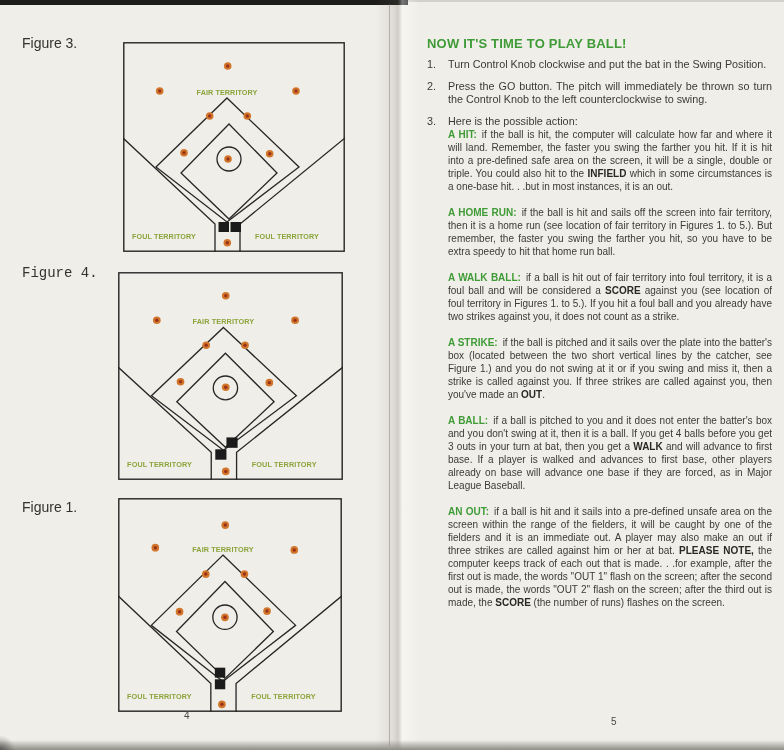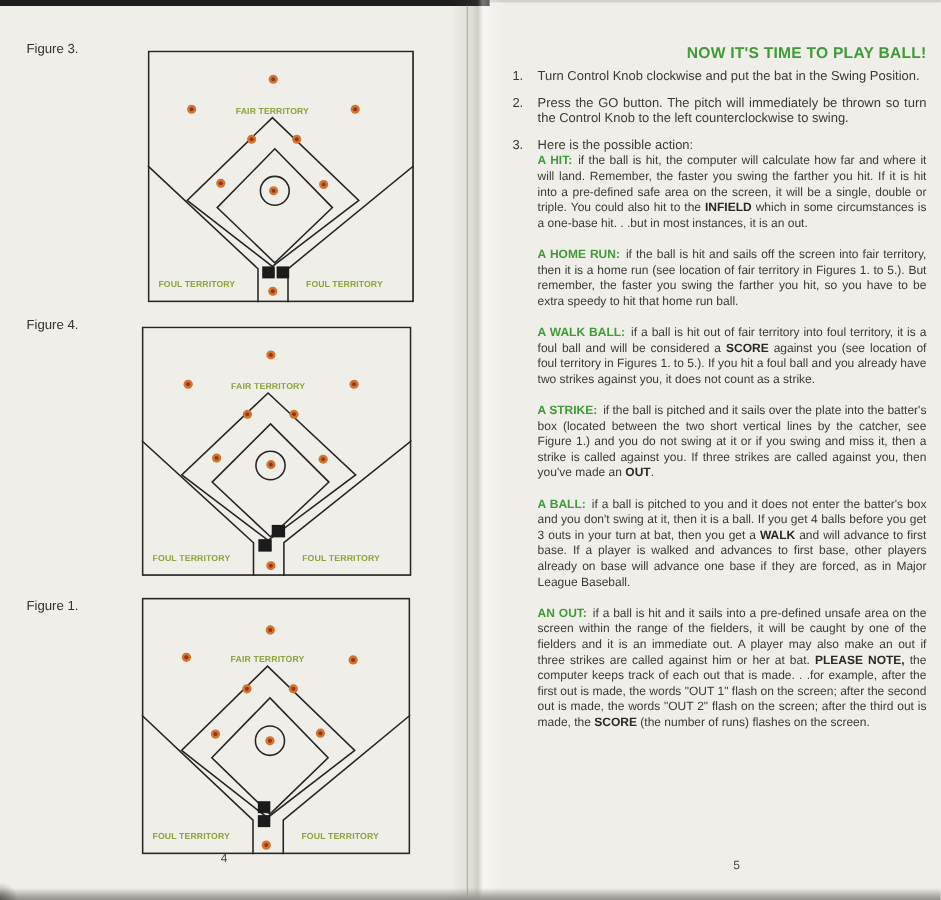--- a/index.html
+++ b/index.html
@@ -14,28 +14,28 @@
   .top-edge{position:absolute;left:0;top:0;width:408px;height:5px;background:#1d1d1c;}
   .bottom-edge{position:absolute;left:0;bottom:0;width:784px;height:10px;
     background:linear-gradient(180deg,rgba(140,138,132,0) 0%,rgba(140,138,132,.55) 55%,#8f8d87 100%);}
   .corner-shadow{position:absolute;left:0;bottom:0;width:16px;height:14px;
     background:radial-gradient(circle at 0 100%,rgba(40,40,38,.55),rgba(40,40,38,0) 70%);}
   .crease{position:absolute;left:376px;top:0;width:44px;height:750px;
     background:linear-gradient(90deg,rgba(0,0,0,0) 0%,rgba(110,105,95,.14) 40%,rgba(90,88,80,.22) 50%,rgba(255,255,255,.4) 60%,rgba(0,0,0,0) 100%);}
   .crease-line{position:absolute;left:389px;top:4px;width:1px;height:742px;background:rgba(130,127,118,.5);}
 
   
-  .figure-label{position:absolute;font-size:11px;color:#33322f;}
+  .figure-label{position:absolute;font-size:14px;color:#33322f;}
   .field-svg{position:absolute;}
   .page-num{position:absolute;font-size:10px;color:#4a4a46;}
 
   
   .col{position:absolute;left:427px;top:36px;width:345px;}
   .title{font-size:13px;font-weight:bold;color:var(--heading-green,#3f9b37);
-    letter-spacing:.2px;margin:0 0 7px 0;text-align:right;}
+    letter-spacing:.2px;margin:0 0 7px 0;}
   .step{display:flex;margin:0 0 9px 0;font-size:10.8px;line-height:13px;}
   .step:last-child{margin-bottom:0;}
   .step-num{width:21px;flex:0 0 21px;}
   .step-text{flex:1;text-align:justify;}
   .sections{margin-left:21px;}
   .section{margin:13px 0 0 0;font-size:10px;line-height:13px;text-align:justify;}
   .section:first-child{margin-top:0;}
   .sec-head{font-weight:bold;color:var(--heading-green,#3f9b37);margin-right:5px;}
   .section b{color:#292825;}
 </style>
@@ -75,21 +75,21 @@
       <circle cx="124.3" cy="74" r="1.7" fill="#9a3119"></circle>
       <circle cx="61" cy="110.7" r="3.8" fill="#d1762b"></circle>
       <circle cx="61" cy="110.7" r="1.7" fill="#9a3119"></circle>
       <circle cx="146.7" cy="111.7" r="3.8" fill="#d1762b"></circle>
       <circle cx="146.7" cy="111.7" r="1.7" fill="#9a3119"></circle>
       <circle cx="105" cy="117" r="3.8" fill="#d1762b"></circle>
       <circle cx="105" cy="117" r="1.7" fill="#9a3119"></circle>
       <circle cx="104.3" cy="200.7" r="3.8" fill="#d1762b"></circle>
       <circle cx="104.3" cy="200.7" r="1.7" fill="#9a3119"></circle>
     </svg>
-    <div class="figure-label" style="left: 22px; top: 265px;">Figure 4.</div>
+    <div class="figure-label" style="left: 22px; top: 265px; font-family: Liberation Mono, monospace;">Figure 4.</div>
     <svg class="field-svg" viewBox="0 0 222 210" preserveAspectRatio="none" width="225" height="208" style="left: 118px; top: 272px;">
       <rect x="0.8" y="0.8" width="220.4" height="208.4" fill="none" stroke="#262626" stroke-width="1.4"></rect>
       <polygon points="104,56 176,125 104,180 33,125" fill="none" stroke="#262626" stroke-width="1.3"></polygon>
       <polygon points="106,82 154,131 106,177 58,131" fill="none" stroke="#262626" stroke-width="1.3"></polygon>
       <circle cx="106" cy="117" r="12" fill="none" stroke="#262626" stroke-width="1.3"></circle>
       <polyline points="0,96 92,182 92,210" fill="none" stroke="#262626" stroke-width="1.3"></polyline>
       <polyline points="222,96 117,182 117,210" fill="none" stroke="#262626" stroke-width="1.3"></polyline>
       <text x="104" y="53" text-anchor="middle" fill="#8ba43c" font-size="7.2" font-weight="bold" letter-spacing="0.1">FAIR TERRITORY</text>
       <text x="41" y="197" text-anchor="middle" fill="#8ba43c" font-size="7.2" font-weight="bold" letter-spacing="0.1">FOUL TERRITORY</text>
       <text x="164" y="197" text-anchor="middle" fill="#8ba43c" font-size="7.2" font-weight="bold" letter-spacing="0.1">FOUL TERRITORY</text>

Requirement -> Would you retype all the material above exactly, apart from its pictures?

Written solution ->
--- a/index.html
+++ b/index.html
@@ -14,28 +14,28 @@
   .top-edge{position:absolute;left:0;top:0;width:408px;height:5px;background:#1d1d1c;}
   .bottom-edge{position:absolute;left:0;bottom:0;width:784px;height:10px;
     background:linear-gradient(180deg,rgba(140,138,132,0) 0%,rgba(140,138,132,.55) 55%,#8f8d87 100%);}
   .corner-shadow{position:absolute;left:0;bottom:0;width:16px;height:14px;
     background:radial-gradient(circle at 0 100%,rgba(40,40,38,.55),rgba(40,40,38,0) 70%);}
   .crease{position:absolute;left:376px;top:0;width:44px;height:750px;
     background:linear-gradient(90deg,rgba(0,0,0,0) 0%,rgba(110,105,95,.14) 40%,rgba(90,88,80,.22) 50%,rgba(255,255,255,.4) 60%,rgba(0,0,0,0) 100%);}
   .crease-line{position:absolute;left:389px;top:4px;width:1px;height:742px;background:rgba(130,127,118,.5);}
 
   
-  .figure-label{position:absolute;font-size:11px;color:#33322f;}
+  .figure-label{position:absolute;font-size:14px;color:#33322f;}
   .field-svg{position:absolute;}
   .page-num{position:absolute;font-size:10px;color:#4a4a46;}
 
   
   .col{position:absolute;left:427px;top:36px;width:345px;}
   .title{font-size:13px;font-weight:bold;color:var(--heading-green,#3f9b37);
-    letter-spacing:.2px;margin:0 0 7px 0;text-align:right;}
+    letter-spacing:.2px;margin:0 0 7px 0;}
   .step{display:flex;margin:0 0 9px 0;font-size:10.8px;line-height:13px;}
   .step:last-child{margin-bottom:0;}
   .step-num{width:21px;flex:0 0 21px;}
   .step-text{flex:1;text-align:justify;}
   .sections{margin-left:21px;}
   .section{margin:13px 0 0 0;font-size:10px;line-height:13px;text-align:justify;}
   .section:first-child{margin-top:0;}
   .sec-head{font-weight:bold;color:var(--heading-green,#3f9b37);margin-right:5px;}
   .section b{color:#292825;}
 </style>
@@ -75,21 +75,21 @@
       <circle cx="124.3" cy="74" r="1.7" fill="#9a3119"></circle>
       <circle cx="61" cy="110.7" r="3.8" fill="#d1762b"></circle>
       <circle cx="61" cy="110.7" r="1.7" fill="#9a3119"></circle>
       <circle cx="146.7" cy="111.7" r="3.8" fill="#d1762b"></circle>
       <circle cx="146.7" cy="111.7" r="1.7" fill="#9a3119"></circle>
       <circle cx="105" cy="117" r="3.8" fill="#d1762b"></circle>
       <circle cx="105" cy="117" r="1.7" fill="#9a3119"></circle>
       <circle cx="104.3" cy="200.7" r="3.8" fill="#d1762b"></circle>
       <circle cx="104.3" cy="200.7" r="1.7" fill="#9a3119"></circle>
     </svg>
-    <div class="figure-label" style="left: 22px; top: 265px;">Figure 4.</div>
+    <div class="figure-label" style="left: 22px; top: 265px; font-family: Liberation Mono, monospace;">Figure 4.</div>
     <svg class="field-svg" viewBox="0 0 222 210" preserveAspectRatio="none" width="225" height="208" style="left: 118px; top: 272px;">
       <rect x="0.8" y="0.8" width="220.4" height="208.4" fill="none" stroke="#262626" stroke-width="1.4"></rect>
       <polygon points="104,56 176,125 104,180 33,125" fill="none" stroke="#262626" stroke-width="1.3"></polygon>
       <polygon points="106,82 154,131 106,177 58,131" fill="none" stroke="#262626" stroke-width="1.3"></polygon>
       <circle cx="106" cy="117" r="12" fill="none" stroke="#262626" stroke-width="1.3"></circle>
       <polyline points="0,96 92,182 92,210" fill="none" stroke="#262626" stroke-width="1.3"></polyline>
       <polyline points="222,96 117,182 117,210" fill="none" stroke="#262626" stroke-width="1.3"></polyline>
       <text x="104" y="53" text-anchor="middle" fill="#8ba43c" font-size="7.2" font-weight="bold" letter-spacing="0.1">FAIR TERRITORY</text>
       <text x="41" y="197" text-anchor="middle" fill="#8ba43c" font-size="7.2" font-weight="bold" letter-spacing="0.1">FOUL TERRITORY</text>
       <text x="164" y="197" text-anchor="middle" fill="#8ba43c" font-size="7.2" font-weight="bold" letter-spacing="0.1">FOUL TERRITORY</text>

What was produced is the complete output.